(Records from a data source)
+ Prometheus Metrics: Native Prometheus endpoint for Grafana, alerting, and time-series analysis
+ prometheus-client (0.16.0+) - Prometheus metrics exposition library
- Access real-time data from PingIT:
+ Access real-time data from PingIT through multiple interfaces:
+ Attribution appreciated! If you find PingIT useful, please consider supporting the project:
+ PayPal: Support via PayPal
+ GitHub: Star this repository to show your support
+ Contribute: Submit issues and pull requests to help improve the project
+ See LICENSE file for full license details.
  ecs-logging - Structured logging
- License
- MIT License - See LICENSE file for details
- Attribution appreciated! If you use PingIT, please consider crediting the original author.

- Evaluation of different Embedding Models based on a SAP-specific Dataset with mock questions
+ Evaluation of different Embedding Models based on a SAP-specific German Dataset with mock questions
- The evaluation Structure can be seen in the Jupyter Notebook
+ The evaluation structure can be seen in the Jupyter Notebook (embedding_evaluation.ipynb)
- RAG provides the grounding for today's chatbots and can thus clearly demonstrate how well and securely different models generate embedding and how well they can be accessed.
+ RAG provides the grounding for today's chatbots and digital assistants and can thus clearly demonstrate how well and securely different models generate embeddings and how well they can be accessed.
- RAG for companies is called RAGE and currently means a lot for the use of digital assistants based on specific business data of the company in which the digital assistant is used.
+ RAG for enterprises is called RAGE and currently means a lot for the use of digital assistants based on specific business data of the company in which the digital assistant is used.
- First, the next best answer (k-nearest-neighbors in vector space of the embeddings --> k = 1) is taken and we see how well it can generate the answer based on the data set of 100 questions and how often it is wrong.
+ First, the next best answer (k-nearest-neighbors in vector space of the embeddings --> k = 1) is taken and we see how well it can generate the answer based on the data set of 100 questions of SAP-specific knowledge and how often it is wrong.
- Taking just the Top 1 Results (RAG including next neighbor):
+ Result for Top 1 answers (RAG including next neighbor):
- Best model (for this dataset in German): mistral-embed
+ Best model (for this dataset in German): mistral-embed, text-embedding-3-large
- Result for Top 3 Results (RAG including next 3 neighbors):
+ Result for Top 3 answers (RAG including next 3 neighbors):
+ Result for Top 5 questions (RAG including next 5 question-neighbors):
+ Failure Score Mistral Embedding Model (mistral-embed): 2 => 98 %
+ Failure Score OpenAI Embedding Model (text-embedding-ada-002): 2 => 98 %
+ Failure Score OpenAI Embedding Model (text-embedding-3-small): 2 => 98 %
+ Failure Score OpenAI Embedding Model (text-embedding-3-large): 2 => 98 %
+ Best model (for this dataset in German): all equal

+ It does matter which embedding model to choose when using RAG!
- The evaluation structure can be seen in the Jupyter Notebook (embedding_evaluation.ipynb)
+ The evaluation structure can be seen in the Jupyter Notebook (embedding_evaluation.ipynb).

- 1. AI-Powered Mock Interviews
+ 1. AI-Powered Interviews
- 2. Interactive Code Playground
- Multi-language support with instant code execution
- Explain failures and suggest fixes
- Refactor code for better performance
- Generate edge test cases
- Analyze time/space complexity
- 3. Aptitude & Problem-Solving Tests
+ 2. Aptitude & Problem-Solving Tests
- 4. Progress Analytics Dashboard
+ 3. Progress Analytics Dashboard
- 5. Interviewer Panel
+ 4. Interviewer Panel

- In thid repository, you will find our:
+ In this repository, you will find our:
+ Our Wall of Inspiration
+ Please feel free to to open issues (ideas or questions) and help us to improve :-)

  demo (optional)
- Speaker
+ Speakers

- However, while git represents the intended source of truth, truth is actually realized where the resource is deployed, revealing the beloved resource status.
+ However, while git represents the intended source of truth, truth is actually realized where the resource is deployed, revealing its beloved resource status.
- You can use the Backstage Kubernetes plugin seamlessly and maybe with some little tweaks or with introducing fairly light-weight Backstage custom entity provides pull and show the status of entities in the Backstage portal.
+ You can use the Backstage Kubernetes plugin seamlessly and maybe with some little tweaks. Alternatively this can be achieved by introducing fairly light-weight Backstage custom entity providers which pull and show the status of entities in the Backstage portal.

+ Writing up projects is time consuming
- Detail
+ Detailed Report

- [TO DO] Each record above should be repeated exactly.

- [ANSWER TO THE PROBLEM]
+ Prometheus Metrics: Native Prometheus endpoint for Grafana, alerting, and time-series analysis
+ prometheus-client (0.16.0+) - Prometheus metrics exposition library
- Access real-time data from PingIT:
+ Access real-time data from PingIT through multiple interfaces:
+ Attribution appreciated! If you find PingIT useful, please consider supporting the project:
+ PayPal: Support via PayPal
+ GitHub: Star this repository to show your support
+ Contribute: Submit issues and pull requests to help improve the project
+ See LICENSE file for full license details.
  ecs-logging - Structured logging
- License
- MIT License - See LICENSE file for details
- Attribution appreciated! If you use PingIT, please consider crediting the original author.

- Evaluation of different Embedding Models based on a SAP-specific Dataset with mock questions
+ Evaluation of different Embedding Models based on a SAP-specific German Dataset with mock questions
- The evaluation Structure can be seen in the Jupyter Notebook
+ The evaluation structure can be seen in the Jupyter Notebook (embedding_evaluation.ipynb)
- RAG provides the grounding for today's chatbots and can thus clearly demonstrate how well and securely different models generate embedding and how well they can be accessed.
+ RAG provides the grounding for today's chatbots and digital assistants and can thus clearly demonstrate how well and securely different models generate embeddings and how well they can be accessed.
- RAG for companies is called RAGE and currently means a lot for the use of digital assistants based on specific business data of the company in which the digital assistant is used.
+ RAG for enterprises is called RAGE and currently means a lot for the use of digital assistants based on specific business data of the company in which the digital assistant is used.
- First, the next best answer (k-nearest-neighbors in vector space of the embeddings --> k = 1) is taken and we see how well it can generate the answer based on the data set of 100 questions and how often it is wrong.
+ First, the next best answer (k-nearest-neighbors in vector space of the embeddings --> k = 1) is taken and we see how well it can generate the answer based on the data set of 100 questions of SAP-specific knowledge and how often it is wrong.
- Taking just the Top 1 Results (RAG including next neighbor):
+ Result for Top 1 answers (RAG including next neighbor):
- Best model (for this dataset in German): mistral-embed
+ Best model (for this dataset in German): mistral-embed, text-embedding-3-large
- Result for Top 3 Results (RAG including next 3 neighbors):
+ Result for Top 3 answers (RAG including next 3 neighbors):
+ Result for Top 5 questions (RAG including next 5 question-neighbors):
+ Failure Score Mistral Embedding Model (mistral-embed): 2 => 98 %
+ Failure Score OpenAI Embedding Model (text-embedding-ada-002): 2 => 98 %
+ Failure Score OpenAI Embedding Model (text-embedding-3-small): 2 => 98 %
+ Failure Score OpenAI Embedding Model (text-embedding-3-large): 2 => 98 %
+ Best model (for this dataset in German): all equal

+ It does matter which embedding model to choose when using RAG!
- The evaluation structure can be seen in the Jupyter Notebook (embedding_evaluation.ipynb)
+ The evaluation structure can be seen in the Jupyter Notebook (embedding_evaluation.ipynb).

- 1. AI-Powered Mock Interviews
+ 1. AI-Powered Interviews
- 2. Interactive Code Playground
- Multi-language support with instant code execution
- Explain failures and suggest fixes
- Refactor code for better performance
- Generate edge test cases
- Analyze time/space complexity
- 3. Aptitude & Problem-Solving Tests
+ 2. Aptitude & Problem-Solving Tests
- 4. Progress Analytics Dashboard
+ 3. Progress Analytics Dashboard
- 5. Interviewer Panel
+ 4. Interviewer Panel

- In thid repository, you will find our:
+ In this repository, you will find our:
+ Our Wall of Inspiration
+ Please feel free to to open issues (ideas or questions) and help us to improve :-)

  demo (optional)
- Speaker
+ Speakers

- However, while git represents the intended source of truth, truth is actually realized where the resource is deployed, revealing the beloved resource status.
+ However, while git represents the intended source of truth, truth is actually realized where the resource is deployed, revealing its beloved resource status.
- You can use the Backstage Kubernetes plugin seamlessly and maybe with some little tweaks or with introducing fairly light-weight Backstage custom entity provides pull and show the status of entities in the Backstage portal.
+ You can use the Backstage Kubernetes plugin seamlessly and maybe with some little tweaks. Alternatively this can be achieved by introducing fairly light-weight Backstage custom entity providers which pull and show the status of entities in the Backstage portal.

+ Writing up projects is time consuming
- Detail
+ Detailed Report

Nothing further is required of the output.